Ekpyrotic and Cyclic Cosmology
Jean-Luc Lehners
TL;DR
Ekpyrotic and cyclic cosmology present a brane-based picture where the big bang is a collision between boundary branes in a 5D bulk. A slow, ultra-stiff contraction (the ekpyrotic phase) flattens and homogenizes the universe, suppressing chaotic behavior and resolving the standard cosmological puzzles, while generating cosmological perturbations through multi-field entropy modes that can become nearly scale-invariant after conversion to curvature perturbations. The cyclic model weaves ekpyrosis with a dark-energy–driven expansion and a non-singular (or near) bounce, enabling endless cosmic cycles; its viability hinges on the perturbation spectrum, non-Gaussianity, and a consistent 4D EFT embedding in heterotic M-theory.
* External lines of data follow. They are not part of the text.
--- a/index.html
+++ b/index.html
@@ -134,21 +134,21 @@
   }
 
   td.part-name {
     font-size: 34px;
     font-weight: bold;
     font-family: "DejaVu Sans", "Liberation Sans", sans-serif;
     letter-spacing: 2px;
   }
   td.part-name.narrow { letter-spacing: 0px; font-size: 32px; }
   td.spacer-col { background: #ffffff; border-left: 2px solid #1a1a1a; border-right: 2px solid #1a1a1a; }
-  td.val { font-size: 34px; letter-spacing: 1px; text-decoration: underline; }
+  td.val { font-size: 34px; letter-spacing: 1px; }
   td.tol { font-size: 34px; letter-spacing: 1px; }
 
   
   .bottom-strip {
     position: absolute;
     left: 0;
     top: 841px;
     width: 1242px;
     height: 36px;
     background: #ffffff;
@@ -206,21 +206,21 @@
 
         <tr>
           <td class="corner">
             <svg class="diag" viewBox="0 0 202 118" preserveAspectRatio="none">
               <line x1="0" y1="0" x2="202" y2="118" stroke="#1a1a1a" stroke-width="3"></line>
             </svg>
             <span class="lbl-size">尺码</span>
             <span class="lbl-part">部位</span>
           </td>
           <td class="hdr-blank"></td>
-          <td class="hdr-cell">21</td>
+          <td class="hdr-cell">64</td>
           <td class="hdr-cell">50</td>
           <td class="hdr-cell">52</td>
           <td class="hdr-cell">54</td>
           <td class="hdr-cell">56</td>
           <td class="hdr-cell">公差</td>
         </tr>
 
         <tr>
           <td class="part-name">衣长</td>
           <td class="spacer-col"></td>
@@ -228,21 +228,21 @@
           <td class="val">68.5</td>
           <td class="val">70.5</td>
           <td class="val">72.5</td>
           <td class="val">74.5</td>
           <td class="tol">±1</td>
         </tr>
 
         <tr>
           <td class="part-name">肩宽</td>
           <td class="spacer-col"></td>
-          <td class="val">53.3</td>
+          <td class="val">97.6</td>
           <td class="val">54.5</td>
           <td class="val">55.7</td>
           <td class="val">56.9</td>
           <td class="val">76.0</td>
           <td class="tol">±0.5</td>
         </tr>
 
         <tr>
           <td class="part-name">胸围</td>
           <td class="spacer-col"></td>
Distinct observational signatures—most notably a blue tensor spectrum and sizeable non-Gaussianity depending on the conversion mechanism—offer clear tests to distinguish this framework from inflation.
Abstract
Ekpyrotic and cyclic cosmologies provide theories of the very early and of the very late universe. In these models, the big bang is described as a collision of branes - and thus the big bang is not the beginning of time. Before the big bang, there is an ekpyrotic phase with equation of state w=P/rho >> 1 (where P is the average pressure and rho the average energy density) during which the universe slowly contracts. This phase resolves the standard cosmological puzzles and generates a nearly scale-invariant spectrum of cosmological perturbations containing a significant non-gaussian component. At the same time it produces small-amplitude gravitational waves with a blue spectrum. The dark energy dominating the present-day cosmological evolution is reinterpreted as a small attractive force between our brane and a parallel one. This force eventually induces a new ekpyrotic phase and a new brane collision, leading to the idea of a cyclic universe. This review discusses the detailed properties of these models, their embedding in M-theory and their viability, with an emphasis on open issues and observational signatures.